The latest episode of Data Malarkey – the podcast about using data, smarter – sees Master Data Storyteller, Sam Knowles, joined by Stephen Waddington, one of the UK’s most distinctive thinkers and practitioners in public relations. With a career spanning more than three decades, Stephen has led agencies, advised organisations, and played a sustained role in professional education. Today running Wadds Inc., his focus sits at the intersection of academic research, industry development, and professional standards in communications.
At the heart of Stephen’s approach is the engineering mindset; his undergraduate degree was a BEng in Electronics from Salford. As Stephen explains, his early training instilled a respect for repeatable, scientific process: for proof, validation, and evidence. These principles, which are fundamental in disciplines such as engineering, medicine, and law, are far less embedded in public relations. Yet, in Stephen’s view, PR deals with issues of equal importance: trust, reputation, behaviour, and public dialogue. Without rigour and shared standards, the industry risks undermining its own credibility.
This conviction has led Stephen to undertake a research doctorate at Leeds Beckett University, examining the role of communications functions during times of crisis. He observed how, during the pandemic, communications leaders were elevated into strategic decision-making roles within organisations such as the NHS and government. Rather than relying on anecdote, he has immersed himself in the scholarly literature, identifying patterns that stretch back over a century of public relations practice. His work builds on previous research, including studies into crisis management and the positioning of communications within senior leadership teams.
Now, he is gathering new data from practitioners to test a series of hypotheses and contribute meaningful evidence to the field. There’s a link below for anyone who works or has worked in PR to contribute data to Stephen’s doctorate.
Stephen’s belief in disciplined, evidence-based practice also shaped his recent collaboration with Brew, a digital marketing agency serving the hospitality sector. Through a combination of consumer surveys, in-depth interviews with pub owners and trade bodies, and the analysis of digital behavioural data, the project produced a rich and nuanced portrait of an industry under pressure. Rising costs, thin margins, and post-pandemic shifts in behaviour have all played a part in the story of pub closures across the UK. But by triangulating multiple forms of data, the report moved beyond headlines and into insight. It demonstrated how data, when thoughtfully gathered and interpreted, can form the foundation for strategic storytelling.

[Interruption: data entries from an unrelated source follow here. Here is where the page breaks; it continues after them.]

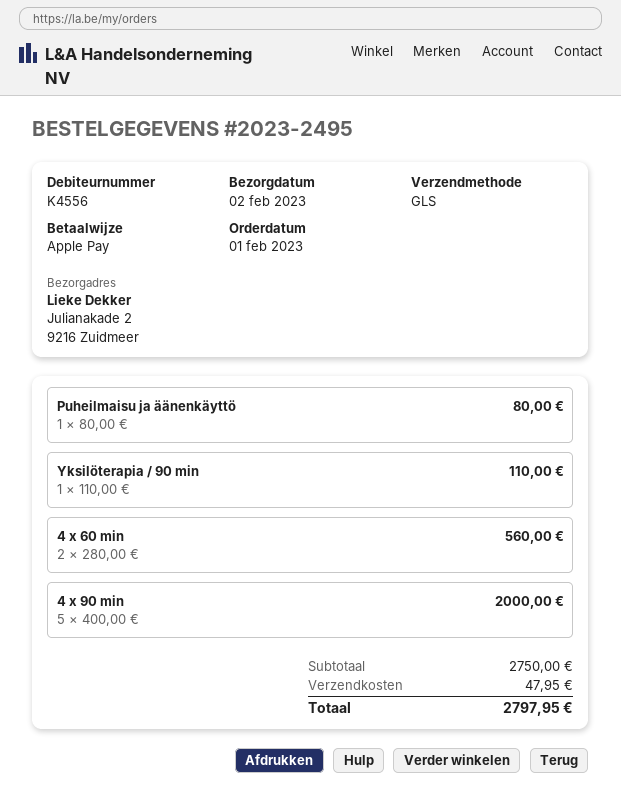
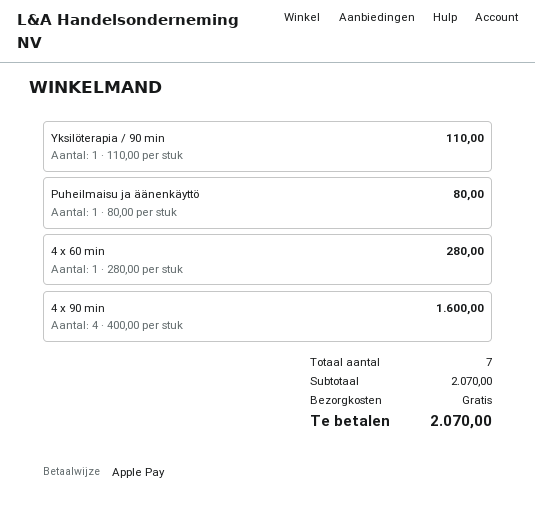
4 x 60 min: 2 x 280.00 = 560.00 -> 1 x 280.00 = 280.00
4 x 90 min: 5 x 400.00 = 2000.00 -> 4 x 400.00 = 1600.00
subtotal: 2750.00 -> 2070.00
shipping: 47.95 -> 0.00
total: 2797.95 -> 2070.00

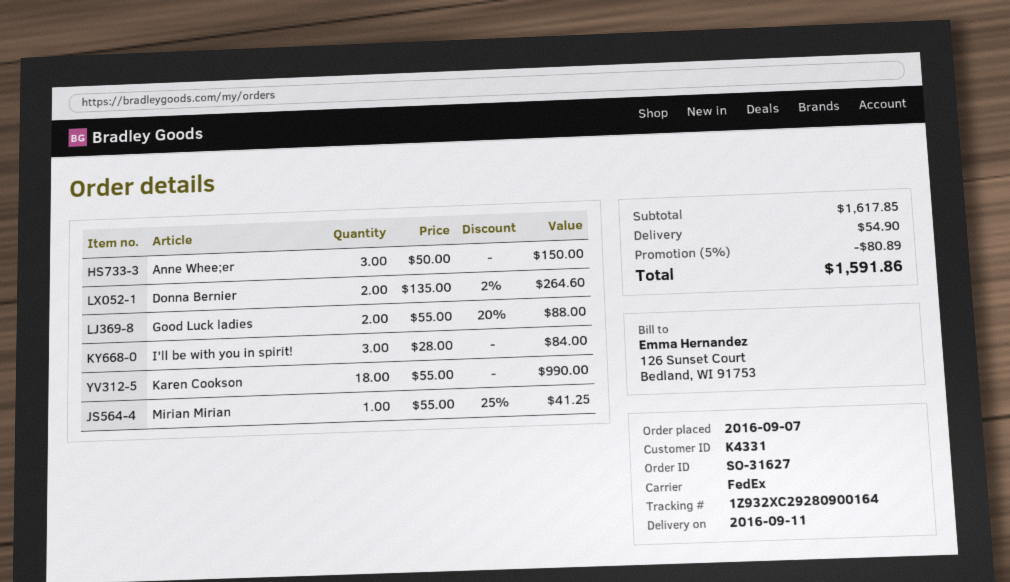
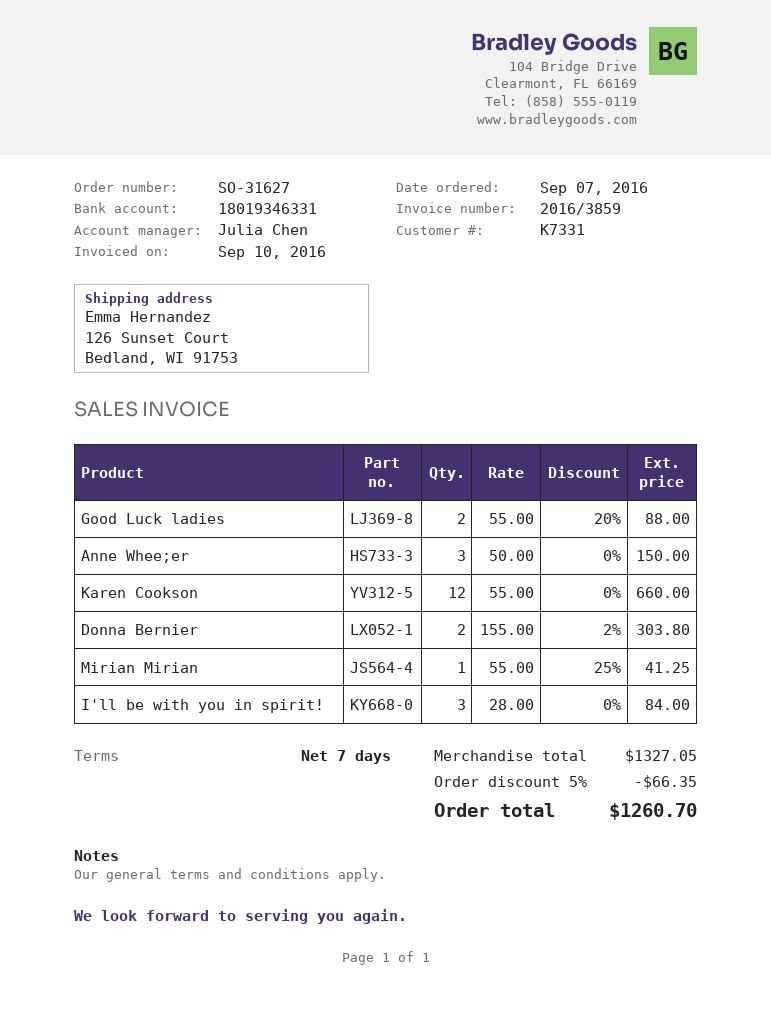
customer number: K4331 -> K7331
Donna Bernier: 2 x 135.00 - 2% = 264.60 -> 2 x 155.00 - 2% = 303.80
Karen Cookson: 18 x 55.00 = 990.00 -> 12 x 55.00 = 660.00
subtotal: 1617.85 -> 1327.05
discount: 5% = 80.89 -> 5% = 66.35
shipping: 54.90 -> none
total: 1591.86 -> 1260.70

Yet for Stephen, data alone is not enough. Numbers provide credibility, but narrative creates meaning. It is the story around the data that connects with audiences on a human level. Whether communicating the loss of a village pub as a community hub, or explaining organisational change during a crisis, the most effective communication balances logic with emotional understanding. Without that balance, statistics risk becoming noise, just as stories without evidence risk becoming empty.
Stephen is also critical of shortcuts. He is wary of synthetic and overly processed data, and of AI being used to replace genuine engagement with research and ideas. In his view, summarising others’ work without meaningful interaction is a poor substitute for deep learning. True insight requires effort, critical thinking, and respect for the intellectual work that came before.
Ultimately, Stephen argues for a form of “McDonald’s consistency” in communications: not in terms of creativity, but in rigour. Just as a cheeseburger tastes the same in Newcastle as it does in London – and Stephen is an enthusiastic tester of this truth – there should be shared standards, frameworks, and competencies in public relations. Only then can the profession strengthen its position, improve its credibility, and demonstrate its true value.
If his work has one central message, it is this: data and narrative are not opposing forces. When used with discipline, curiosity, and purpose, they are powerful partners in helping organisations understand the world and act more wisely within it.
What better guest for Data Malarkey – the podcast about using data, smarter?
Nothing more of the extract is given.